A type of Supervised learning where one learns the function $p(\text{output}|\text{input})$. See notes

Learning method

The learning itself is done by Maximum likelihood, where the likelihood is:

$p(\theta|(x,y))=\frac{p((x,y)|\theta)p(\theta)}{p(x,y)}$

where $\theta$ are the parameters of the theory, $y$ are the outputs, and $x$ are the input variables. Now our aim is maximizing this likelihood w.r.t $\theta$, and as the denominator doesn't depend on $\theta$, we can ignore it. We can also assume that $p(\theta$, our prior, is uniform. Then, we want to maximize:

$p((x,y)|\theta) = \prod_{i}p(y^{(i)}|x^{(i)};\theta)p(x^{(i)})$

where we assumed that all the data points are independent. We have also assumed that our model only models $p(y|x)$, so that $\theta$ doesn't appear in $p(x)$. This is the main difference with Generative supervised learning. While maximizing the log likelihood

$l(\theta) = \log{(p(x,y)|\theta)} = \sum_i \log{p(y^{(i)}|x^{(i)};\theta)} + \sum_i \log{p(x^{(i)})}$

only the first term depends on $\theta$, the second is fixed (and thus ignored in the optimization procedure).

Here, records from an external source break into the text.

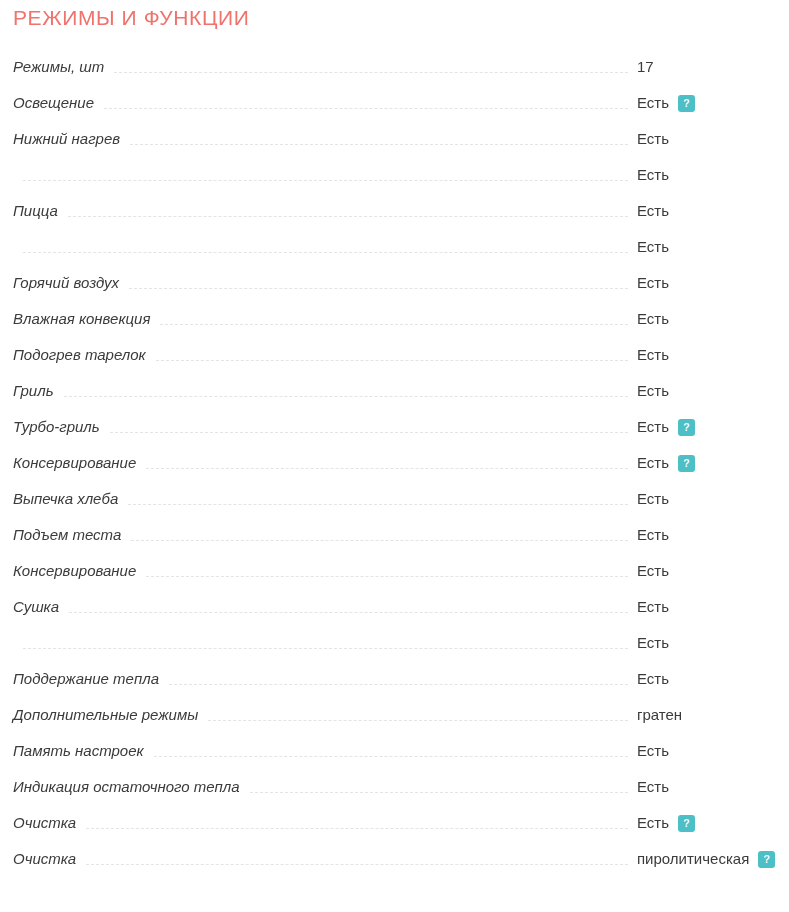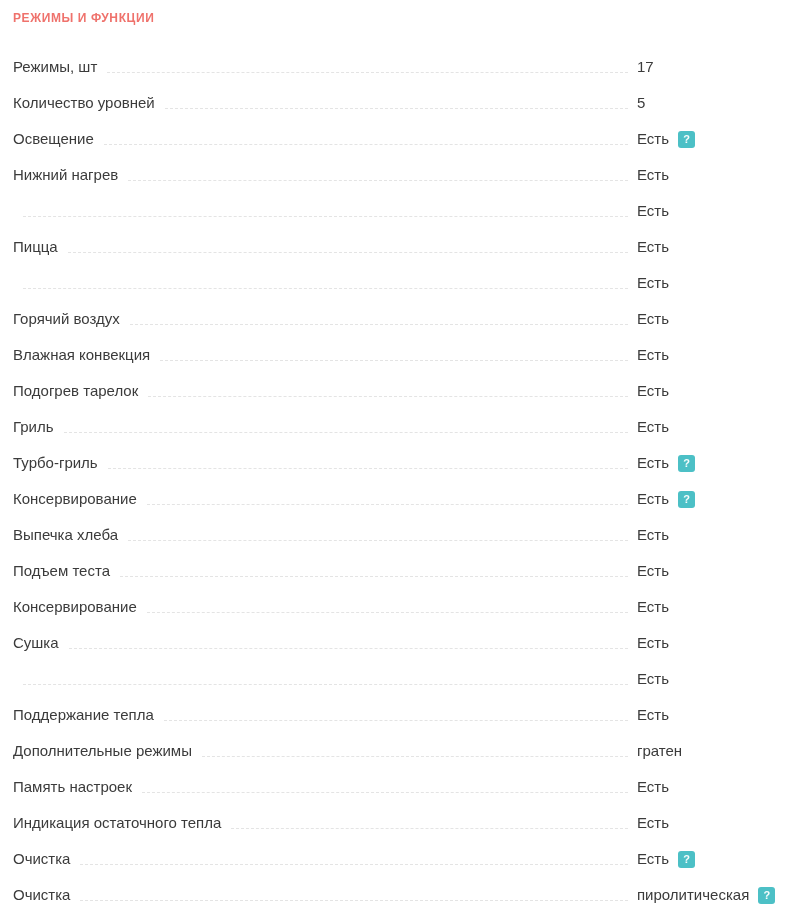"РЕЖИМЫ И ФУНКЦИИ" .section-title { font-size: 12px -> 21px; font-weight: 700 -> 400 }
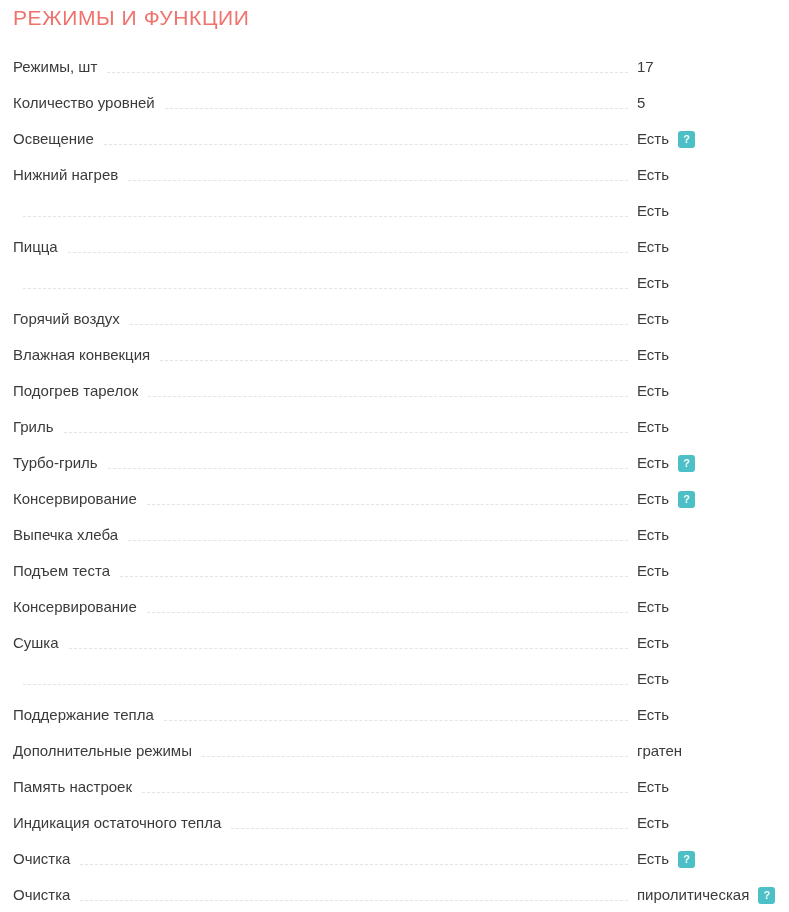"Режимы, шт" .spec-label { font-style: none -> italic }
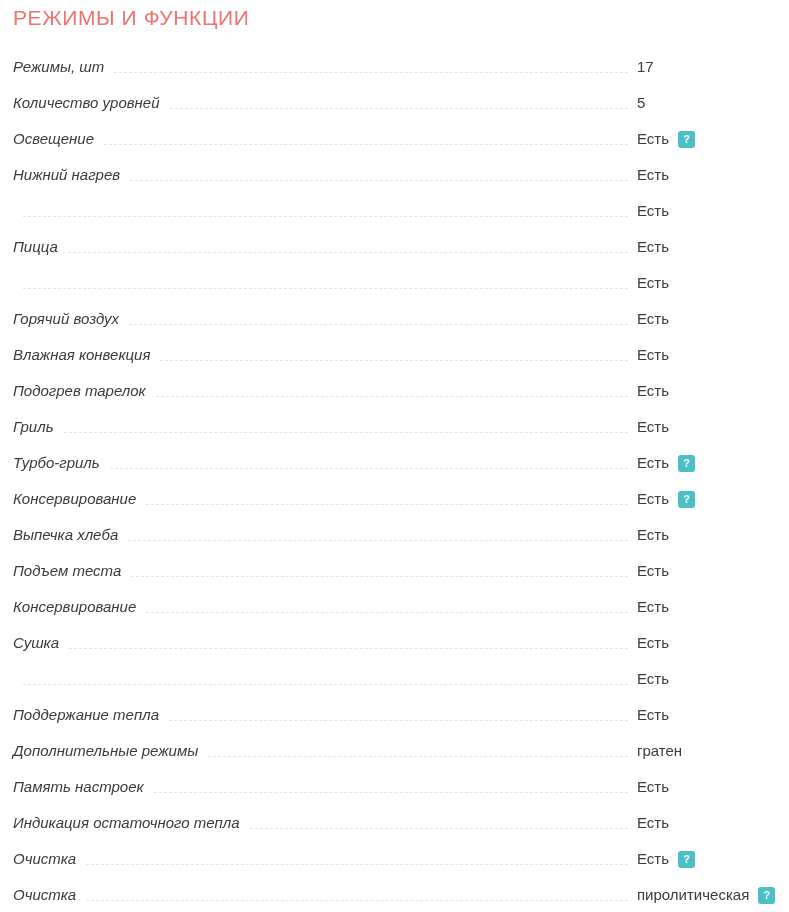"Количество уровней" div.spec-row { html: <div> <span>Количество уровней</span> <span></span> <span> <span>5</span> </span> </div> -> none }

See also Generative vs discriminative models

https://www.wikiwand.com/en/Discriminative_model

Deterministic discriminative models

These have all the probability centered around one output, so they are better described as modelling directly $y(x)$, the output as a function of the input

Examples

• Decision trees
  • Random forest